Jagwar Ma - "Come Save Me"
Just enough wacky effects to stay consistently intriguing, from one of the year's most promising debuts.

Wavves - "Demon to Lean On"
If a mad scientist melted down Green Day's Dookie, Weezer's Blue Album, and Nirvana's Sub Pop era into a single song, you'd have Wavves' gloriously lunk-headed riffmonster.

Haim - "The Wire"
CHVRCHES - "The Mother We Share"
Both bands released their hotly-anticipated debuts this fall, and both managed to live up to colossal expectations. Every Haim single was gold, not the least among them "The Wire", which both resurrected and redeemed not only the Eagles, but Shania Twain. Wherever CHVRCHES' career goes from here (and I suspect it will be a long one) they'll have joined the Ramones and Arcade Fire in the league of Bands Whose First Song On Their Debut Album Is Also Their Best Song.

One thing that struck me about 2013 is that spotlight records tended to fall in one of two categories: 1.) Sprawling, or 2.) Concise. Of my top 10 listed above, two are double-disc sets (Arcade Fire, McCombs), three are de facto double albums (The National, Marling, and Vile records are all structured in an old-fashioned, four-sides-of-vinyl sense) and one is, well, a double EP. Many other notable artists took advantage of an expanded canvas, including Daft Punk, David Bowie, Janelle Monae, the Knife, and Primal Scream.

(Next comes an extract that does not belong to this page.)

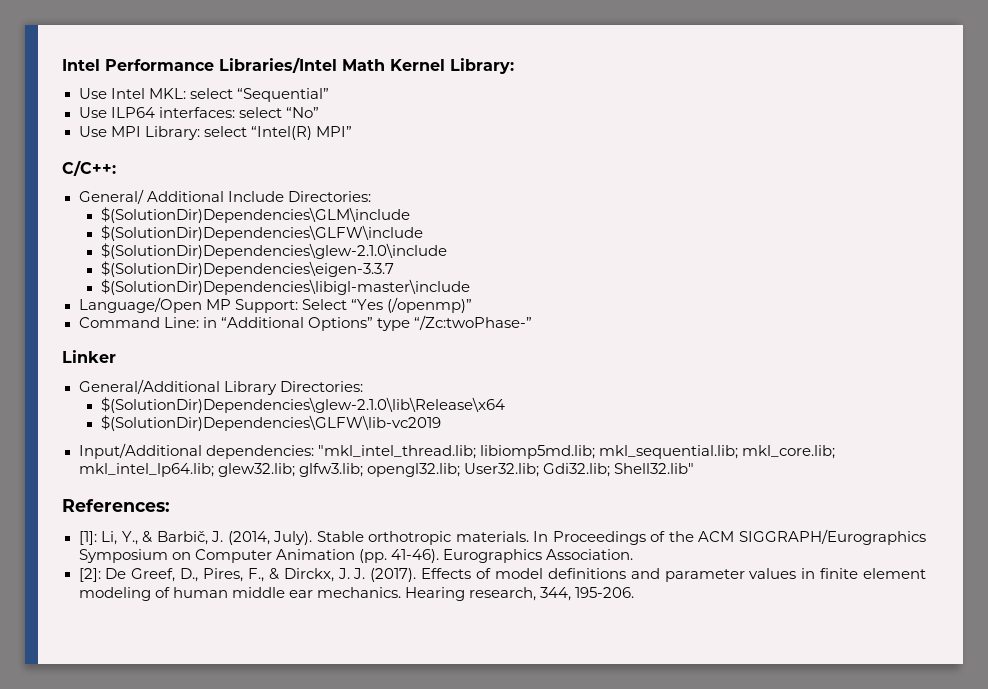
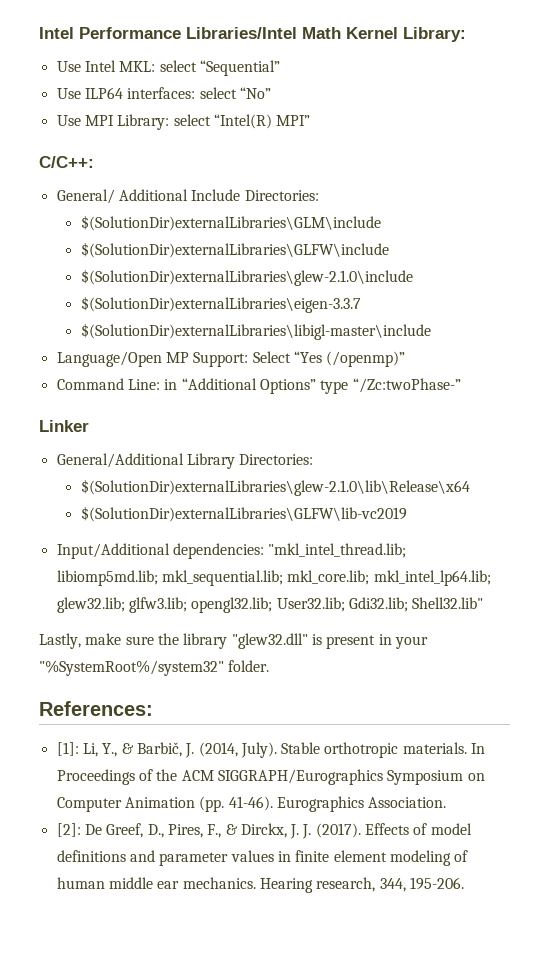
[100,207,410,223] [100,225,423,241] [100,243,447,259] [100,261,394,277] [100,279,470,295] $(SolutionDir)Dependencies\GLM\include // $(SolutionDir)Dependencies\GLFW\include // $(SolutionDir)Dependencies\glew-2.1.0\include // $(SolutionDir)Dependencies\eigen-3.3.7 // $(SolutionDir)Dependencies\libigl-master\include -> [80,215,381,231] [80,242,389,258] [80,269,413,286] [80,296,361,313] [80,323,431,340] $(SolutionDir)externalLibraries\GLM\include // $(SolutionDir)externalLibraries\GLFW\include // $(SolutionDir)externalLibraries\glew-2.1.0\include // $(SolutionDir)externalLibraries\eigen-3.3.7 // $(SolutionDir)externalLibraries\libigl-master\include
[100,397,505,413] [100,415,441,431] $(SolutionDir)Dependencies\glew-2.1.0\lib\Release\x64 // $(SolutionDir)Dependencies\GLFW\lib-vc2019 -> [80,479,470,496] [80,506,407,522] $(SolutionDir)externalLibraries\glew-2.1.0\lib\Release\x64 // $(SolutionDir)externalLibraries\GLFW\lib-vc2019
(694, 468) none -> [39,633,428,649] [39,660,270,676] // Lastly, make sure the library "glew32.dll" is present in your "%SystemRoot%/system32" folder.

The opposite side of the spectrum is the tight, impeccably-manicured album without an ounce of fat; admittedly, Kanye West's latest release is the highest-profile example. Vampire Weekend, Volcano Choir, No Joy, and Eleanor Friedberger's albums were all (relatively) concise distillations of their creators' strongest attributes.

I don't have an overarching thesis behind this. It was a great year for music, and making this list was tough.